■ Available records:
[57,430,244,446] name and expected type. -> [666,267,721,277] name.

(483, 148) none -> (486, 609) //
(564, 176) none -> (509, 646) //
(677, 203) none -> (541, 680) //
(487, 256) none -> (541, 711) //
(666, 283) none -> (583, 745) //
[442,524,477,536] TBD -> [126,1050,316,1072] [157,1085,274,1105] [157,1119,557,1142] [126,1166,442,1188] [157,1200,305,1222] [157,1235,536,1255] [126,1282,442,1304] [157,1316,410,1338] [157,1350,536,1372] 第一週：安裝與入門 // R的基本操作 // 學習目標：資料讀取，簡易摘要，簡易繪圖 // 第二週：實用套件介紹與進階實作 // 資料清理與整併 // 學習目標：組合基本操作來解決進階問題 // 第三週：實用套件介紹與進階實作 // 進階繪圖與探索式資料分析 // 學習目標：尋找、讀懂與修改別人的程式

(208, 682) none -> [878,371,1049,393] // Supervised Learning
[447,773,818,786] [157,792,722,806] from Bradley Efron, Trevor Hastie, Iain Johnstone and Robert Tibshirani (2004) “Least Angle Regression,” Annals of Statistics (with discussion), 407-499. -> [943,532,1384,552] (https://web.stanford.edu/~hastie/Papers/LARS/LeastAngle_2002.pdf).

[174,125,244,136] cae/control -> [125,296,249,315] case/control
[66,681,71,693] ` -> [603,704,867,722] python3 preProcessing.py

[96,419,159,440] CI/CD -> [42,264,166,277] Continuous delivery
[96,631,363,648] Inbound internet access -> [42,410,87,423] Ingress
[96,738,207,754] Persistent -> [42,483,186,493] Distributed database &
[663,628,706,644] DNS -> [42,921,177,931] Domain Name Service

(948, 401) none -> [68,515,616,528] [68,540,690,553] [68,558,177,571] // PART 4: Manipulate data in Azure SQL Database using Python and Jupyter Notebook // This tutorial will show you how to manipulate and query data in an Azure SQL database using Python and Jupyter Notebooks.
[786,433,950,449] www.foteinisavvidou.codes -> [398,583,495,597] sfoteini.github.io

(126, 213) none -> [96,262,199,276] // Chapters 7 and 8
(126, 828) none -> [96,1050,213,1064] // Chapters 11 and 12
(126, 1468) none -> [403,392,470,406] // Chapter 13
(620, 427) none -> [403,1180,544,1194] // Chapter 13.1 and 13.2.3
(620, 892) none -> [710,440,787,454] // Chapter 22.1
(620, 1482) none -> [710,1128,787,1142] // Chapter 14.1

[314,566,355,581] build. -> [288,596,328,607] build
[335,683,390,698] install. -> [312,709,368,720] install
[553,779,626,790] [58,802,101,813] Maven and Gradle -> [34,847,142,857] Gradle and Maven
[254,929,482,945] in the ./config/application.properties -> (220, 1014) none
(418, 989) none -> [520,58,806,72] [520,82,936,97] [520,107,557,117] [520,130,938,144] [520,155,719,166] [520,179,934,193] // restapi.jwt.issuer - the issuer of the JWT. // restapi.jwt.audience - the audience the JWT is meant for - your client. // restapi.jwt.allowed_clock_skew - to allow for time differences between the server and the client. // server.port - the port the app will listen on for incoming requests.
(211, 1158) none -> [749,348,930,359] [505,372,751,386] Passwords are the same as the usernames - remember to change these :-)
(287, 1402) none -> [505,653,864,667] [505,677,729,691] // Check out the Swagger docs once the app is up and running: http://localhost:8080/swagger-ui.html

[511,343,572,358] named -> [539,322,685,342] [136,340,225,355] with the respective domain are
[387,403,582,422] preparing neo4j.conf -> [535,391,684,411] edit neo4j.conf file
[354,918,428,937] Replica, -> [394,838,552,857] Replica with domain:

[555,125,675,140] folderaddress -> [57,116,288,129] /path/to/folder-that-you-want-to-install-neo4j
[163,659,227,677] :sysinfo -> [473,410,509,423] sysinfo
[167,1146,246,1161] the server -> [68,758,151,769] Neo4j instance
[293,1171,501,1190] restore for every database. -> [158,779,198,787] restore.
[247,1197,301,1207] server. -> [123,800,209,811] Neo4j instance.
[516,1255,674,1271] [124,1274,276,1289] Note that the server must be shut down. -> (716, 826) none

■ What to produce:
Return every line above where "Chapters" appears.

■ Expected answer:
(126, 213) none -> [96,262,199,276] // Chapters 7 and 8
(126, 828) none -> [96,1050,213,1064] // Chapters 11 and 12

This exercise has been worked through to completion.